La Comisión Séptima del Senado arranca el tercer debate de la iniciativa. Gobierno y oposición miden fuerzas mientras una ponencia alternativa busca conciliar posiciones y despejar dudas sobre su financiación.

Esta semana, la Comisión Séptima del Senado se convertirá en el epicentro político del país al iniciar el tercer debate de la reforma a la salud, uno de los proyectos más importantes del Gobierno de Gustavo Petro. La discusión llega en medio de divisiones internas, incertidumbre fiscal y la expectativa sobre siete votos que serán decisivos.
El panorama está abierto: de los 14 senadores de la comisión, cinco ya respaldan la iniciativa y dos se oponen férreamente. Los otros siete –provenientes de partidos como Conservador, La U, ASI, Liberal y cristianos– aún no definen su posición y sobre ellos se centra la atención del Ejecutivo y de la oposición.

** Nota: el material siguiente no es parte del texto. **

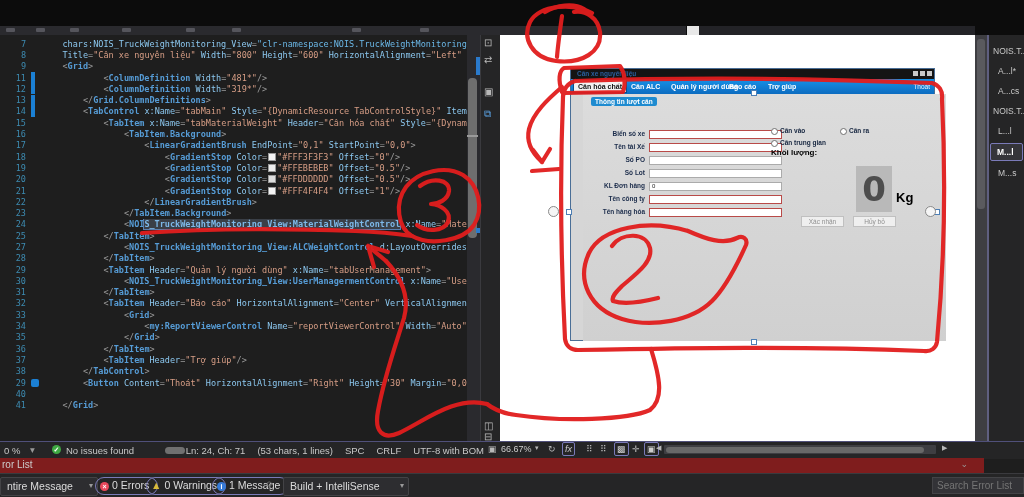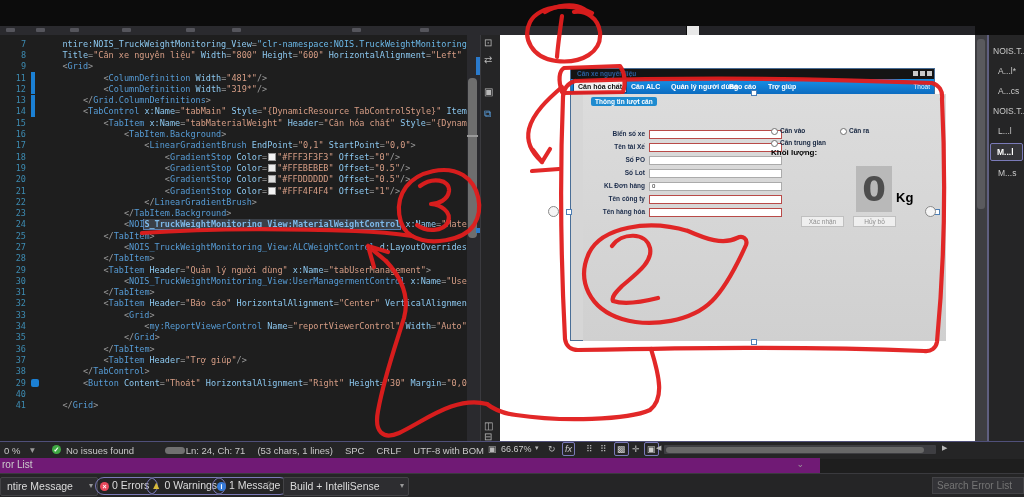"ntire:NOIS_TruckWeightMonitoring_View" span.s-a { text: ntire:NOIS -> chars:NOIS }
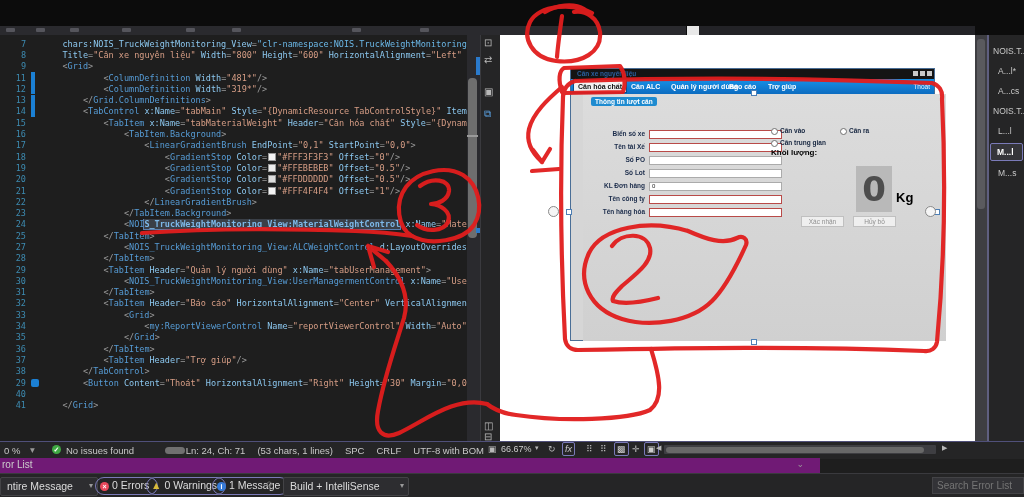"Grid" .s-t { font-weight: normal -> bold }
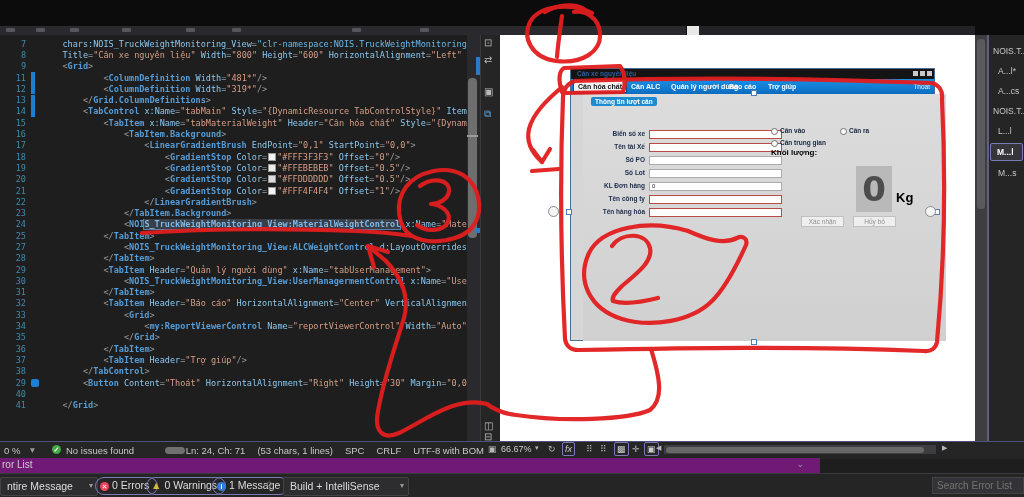"ror List" #eheader { background: #701a75 -> #7f1d1d; width: 820px -> 984px }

Actualmente reposan dos ponencias: una positiva, que respalda en su totalidad el proyecto del Gobierno, y una negativa, que lo rechaza de plano. En paralelo, se discute una tercera ponencia alternativa que intenta recoger puntos intermedios y que podría marcar la diferencia.
Las dudas sobre la financiación siguen siendo el principal obstáculo. El costo proyectado de 109,9 billones de pesos para el primer año genera escepticismo entre los congresistas, quienes advierten que dependería de una eventual reforma tributaria. “No es una reforma viable si arranca con déficit y sin fuentes claras”, señala el documento en contra.
El texto oficialista, en cambio, insiste en un sistema con rectoría pública reforzada, basado en atención primaria y con la transformación de las EPS en Gestoras de Salud y Vida. La ponencia alternativa, aún sin radicar, plantearía mantener el giro directo a hospitales y reforzar auditorías para evitar corrupción.
El debate no ha estado exento de tensiones. El ministro del Interior, Armando Benedetti, recordó que en esta misma comisión se hundió “sin mayor discusión” la reforma laboral y pidió garantías. Desde la presidencia de la Comisión, el senador Miguel Ángel Pinto negó dilaciones y aseguró que el proyecto será discutido “el tiempo que sea necesario”.
La radicación de la ponencia alternativa prevista para este lunes marcará el rumbo del debate, en el que está en juego el futuro de una de las principales apuestas legislativas del Gobierno Petro.